YOUR GOAL - What lines in the records below contain the string "thead"? Copy every one.

EXTRACTED DATA -
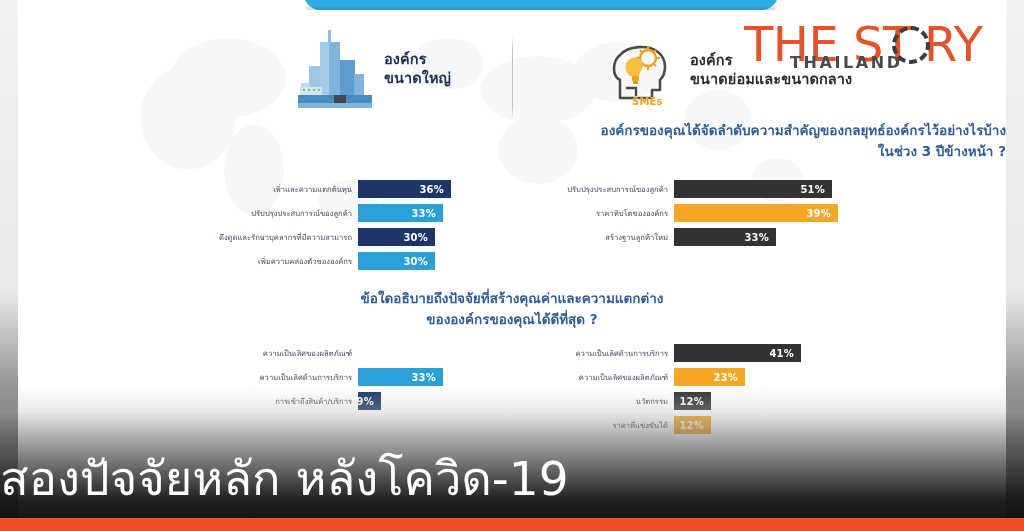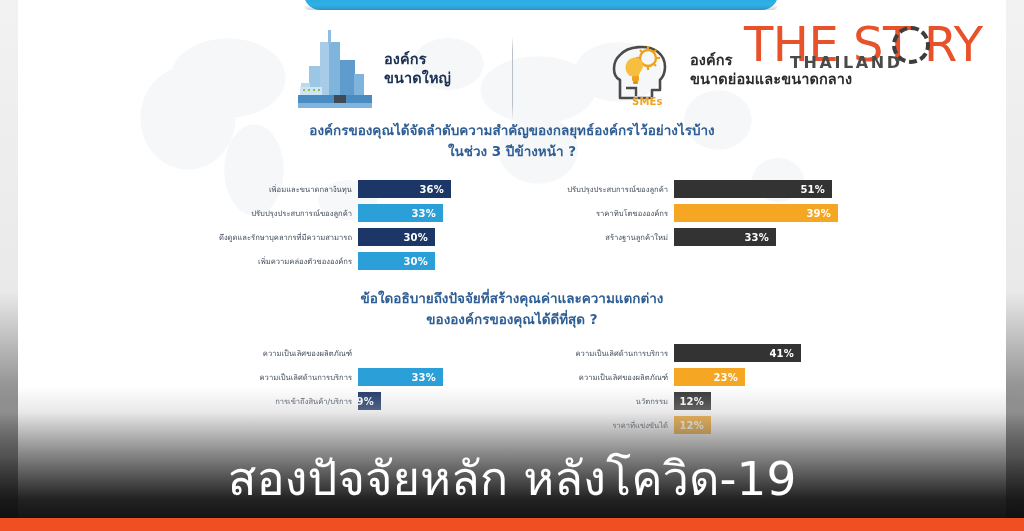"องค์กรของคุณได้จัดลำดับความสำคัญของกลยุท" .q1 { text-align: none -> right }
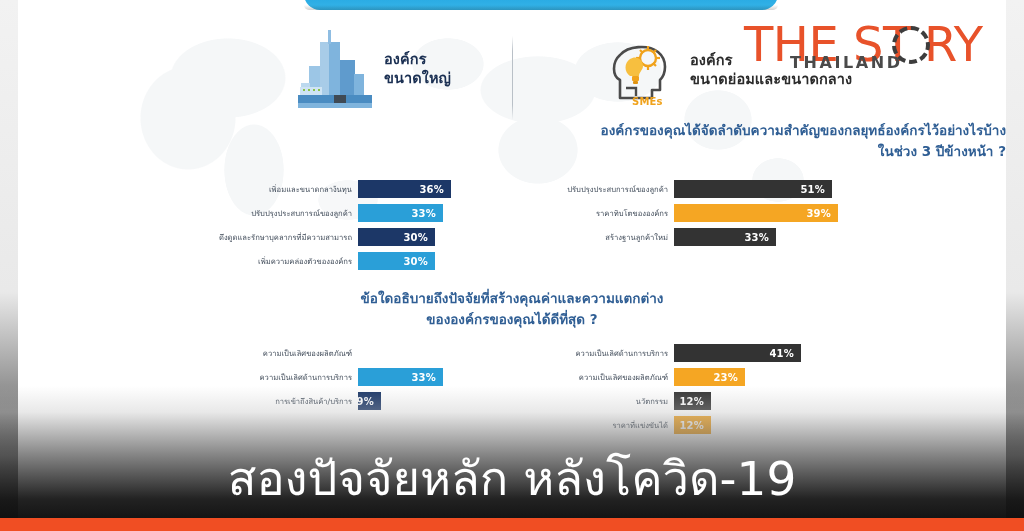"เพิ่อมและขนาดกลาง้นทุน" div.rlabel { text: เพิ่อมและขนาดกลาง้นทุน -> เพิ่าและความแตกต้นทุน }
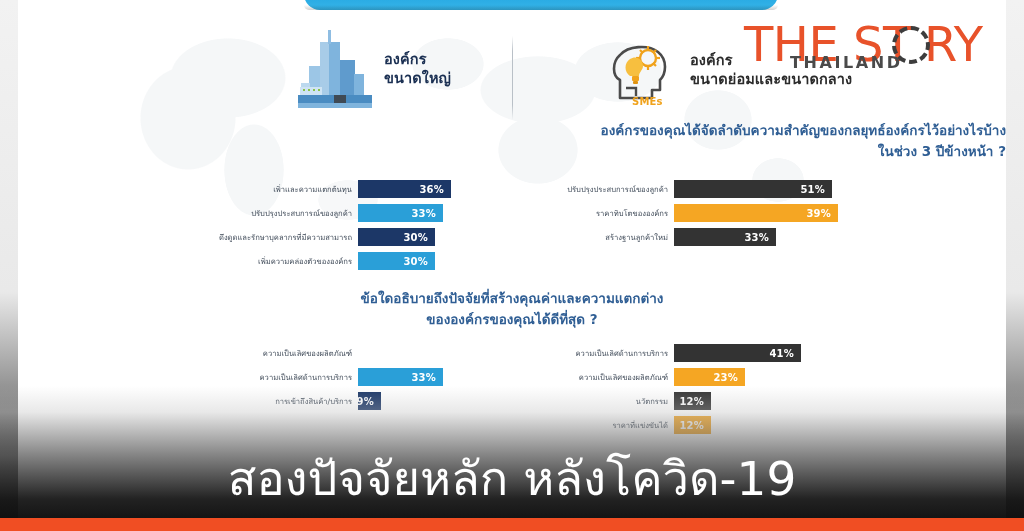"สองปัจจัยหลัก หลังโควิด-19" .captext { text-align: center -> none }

...

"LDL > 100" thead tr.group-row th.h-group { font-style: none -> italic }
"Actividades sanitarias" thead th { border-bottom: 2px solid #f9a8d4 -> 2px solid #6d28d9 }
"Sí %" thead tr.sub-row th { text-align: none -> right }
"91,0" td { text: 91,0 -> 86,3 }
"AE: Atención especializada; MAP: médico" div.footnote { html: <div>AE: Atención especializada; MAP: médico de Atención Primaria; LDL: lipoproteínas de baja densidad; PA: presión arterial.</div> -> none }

RESPONSE -
"LDL > 100" thead tr.group-row th.h-group { font-style: none -> italic }
"Actividades sanitarias" thead th { border-bottom: 2px solid #f9a8d4 -> 2px solid #6d28d9 }
"Sí %" thead tr.sub-row th { text-align: none -> right }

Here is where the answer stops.